Check every line of the listing below for the word "contribute" and give the number of lines where it appears, with nothing added.

┄┄┄┄┄┄┄┄┄┄

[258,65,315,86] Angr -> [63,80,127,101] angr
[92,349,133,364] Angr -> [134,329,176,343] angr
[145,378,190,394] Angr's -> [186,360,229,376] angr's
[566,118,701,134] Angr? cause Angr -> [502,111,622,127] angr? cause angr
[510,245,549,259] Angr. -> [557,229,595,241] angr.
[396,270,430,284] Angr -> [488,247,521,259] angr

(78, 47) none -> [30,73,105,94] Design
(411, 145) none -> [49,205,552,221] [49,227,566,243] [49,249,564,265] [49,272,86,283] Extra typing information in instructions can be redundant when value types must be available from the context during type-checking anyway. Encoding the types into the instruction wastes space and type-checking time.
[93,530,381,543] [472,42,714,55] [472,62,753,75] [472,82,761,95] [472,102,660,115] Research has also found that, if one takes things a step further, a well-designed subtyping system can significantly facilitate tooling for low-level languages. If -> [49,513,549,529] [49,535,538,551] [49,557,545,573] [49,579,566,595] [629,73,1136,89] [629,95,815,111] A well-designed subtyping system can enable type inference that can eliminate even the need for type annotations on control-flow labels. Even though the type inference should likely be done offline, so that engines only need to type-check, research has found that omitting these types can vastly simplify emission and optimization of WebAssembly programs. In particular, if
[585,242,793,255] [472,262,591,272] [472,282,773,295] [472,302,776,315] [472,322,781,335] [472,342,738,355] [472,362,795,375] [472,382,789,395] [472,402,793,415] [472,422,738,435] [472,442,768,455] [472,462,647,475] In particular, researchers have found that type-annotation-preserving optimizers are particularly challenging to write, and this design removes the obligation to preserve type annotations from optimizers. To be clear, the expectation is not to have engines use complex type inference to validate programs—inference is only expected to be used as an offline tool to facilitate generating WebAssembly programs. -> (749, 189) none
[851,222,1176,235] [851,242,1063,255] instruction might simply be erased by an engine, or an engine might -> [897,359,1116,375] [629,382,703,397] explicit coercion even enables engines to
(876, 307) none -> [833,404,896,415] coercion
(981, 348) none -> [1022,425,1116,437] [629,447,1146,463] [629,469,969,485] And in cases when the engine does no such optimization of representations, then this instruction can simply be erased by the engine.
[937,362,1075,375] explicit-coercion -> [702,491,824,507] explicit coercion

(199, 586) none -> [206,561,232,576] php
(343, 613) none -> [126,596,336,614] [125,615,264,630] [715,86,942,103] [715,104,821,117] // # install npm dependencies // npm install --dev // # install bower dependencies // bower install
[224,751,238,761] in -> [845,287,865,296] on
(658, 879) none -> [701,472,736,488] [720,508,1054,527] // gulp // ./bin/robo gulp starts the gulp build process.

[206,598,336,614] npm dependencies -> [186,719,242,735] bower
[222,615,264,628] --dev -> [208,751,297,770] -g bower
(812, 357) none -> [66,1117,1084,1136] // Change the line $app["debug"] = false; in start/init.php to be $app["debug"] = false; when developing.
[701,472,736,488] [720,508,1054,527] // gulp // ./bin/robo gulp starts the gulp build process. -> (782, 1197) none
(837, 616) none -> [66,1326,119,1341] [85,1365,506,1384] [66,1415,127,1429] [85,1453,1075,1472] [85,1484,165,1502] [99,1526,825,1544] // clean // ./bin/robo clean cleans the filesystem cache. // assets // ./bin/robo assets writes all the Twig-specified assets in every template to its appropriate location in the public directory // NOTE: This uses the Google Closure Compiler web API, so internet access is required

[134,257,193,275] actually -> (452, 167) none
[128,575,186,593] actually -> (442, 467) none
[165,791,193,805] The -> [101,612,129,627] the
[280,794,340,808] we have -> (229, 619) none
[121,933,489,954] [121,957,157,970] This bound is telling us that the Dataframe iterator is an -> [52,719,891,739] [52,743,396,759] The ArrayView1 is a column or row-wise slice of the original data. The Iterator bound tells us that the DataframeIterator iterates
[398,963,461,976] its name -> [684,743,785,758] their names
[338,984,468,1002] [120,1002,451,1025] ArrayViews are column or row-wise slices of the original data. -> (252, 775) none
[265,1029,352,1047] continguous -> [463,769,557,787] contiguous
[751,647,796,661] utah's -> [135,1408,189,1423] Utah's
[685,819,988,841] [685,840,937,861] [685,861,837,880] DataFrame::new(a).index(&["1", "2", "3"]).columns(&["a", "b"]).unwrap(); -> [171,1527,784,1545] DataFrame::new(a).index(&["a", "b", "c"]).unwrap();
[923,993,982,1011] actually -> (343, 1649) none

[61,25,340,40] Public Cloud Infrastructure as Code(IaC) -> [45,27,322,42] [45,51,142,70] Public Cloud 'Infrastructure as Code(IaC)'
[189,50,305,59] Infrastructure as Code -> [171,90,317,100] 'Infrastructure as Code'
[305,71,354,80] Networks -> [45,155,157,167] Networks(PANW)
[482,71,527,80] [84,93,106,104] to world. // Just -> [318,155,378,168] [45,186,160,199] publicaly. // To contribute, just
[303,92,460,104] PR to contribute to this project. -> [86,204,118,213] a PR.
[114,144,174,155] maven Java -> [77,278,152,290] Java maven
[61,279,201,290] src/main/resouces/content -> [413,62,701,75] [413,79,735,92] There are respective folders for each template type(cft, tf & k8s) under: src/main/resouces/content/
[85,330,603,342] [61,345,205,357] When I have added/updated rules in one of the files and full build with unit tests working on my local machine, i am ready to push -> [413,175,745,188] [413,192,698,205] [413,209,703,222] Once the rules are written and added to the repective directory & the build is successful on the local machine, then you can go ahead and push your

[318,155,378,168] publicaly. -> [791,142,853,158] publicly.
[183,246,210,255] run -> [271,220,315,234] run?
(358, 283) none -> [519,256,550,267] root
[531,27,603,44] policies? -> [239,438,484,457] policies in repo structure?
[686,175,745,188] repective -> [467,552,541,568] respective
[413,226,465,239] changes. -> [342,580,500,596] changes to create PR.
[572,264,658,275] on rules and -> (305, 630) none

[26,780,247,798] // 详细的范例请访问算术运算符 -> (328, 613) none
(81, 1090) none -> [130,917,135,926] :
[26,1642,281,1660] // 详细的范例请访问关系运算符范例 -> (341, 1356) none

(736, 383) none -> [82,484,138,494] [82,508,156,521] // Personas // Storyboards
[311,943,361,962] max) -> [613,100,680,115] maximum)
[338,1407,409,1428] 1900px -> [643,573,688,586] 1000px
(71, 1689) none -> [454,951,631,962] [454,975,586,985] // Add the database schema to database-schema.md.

┄┄┄┄┄┄┄┄┄┄

Answer section:
2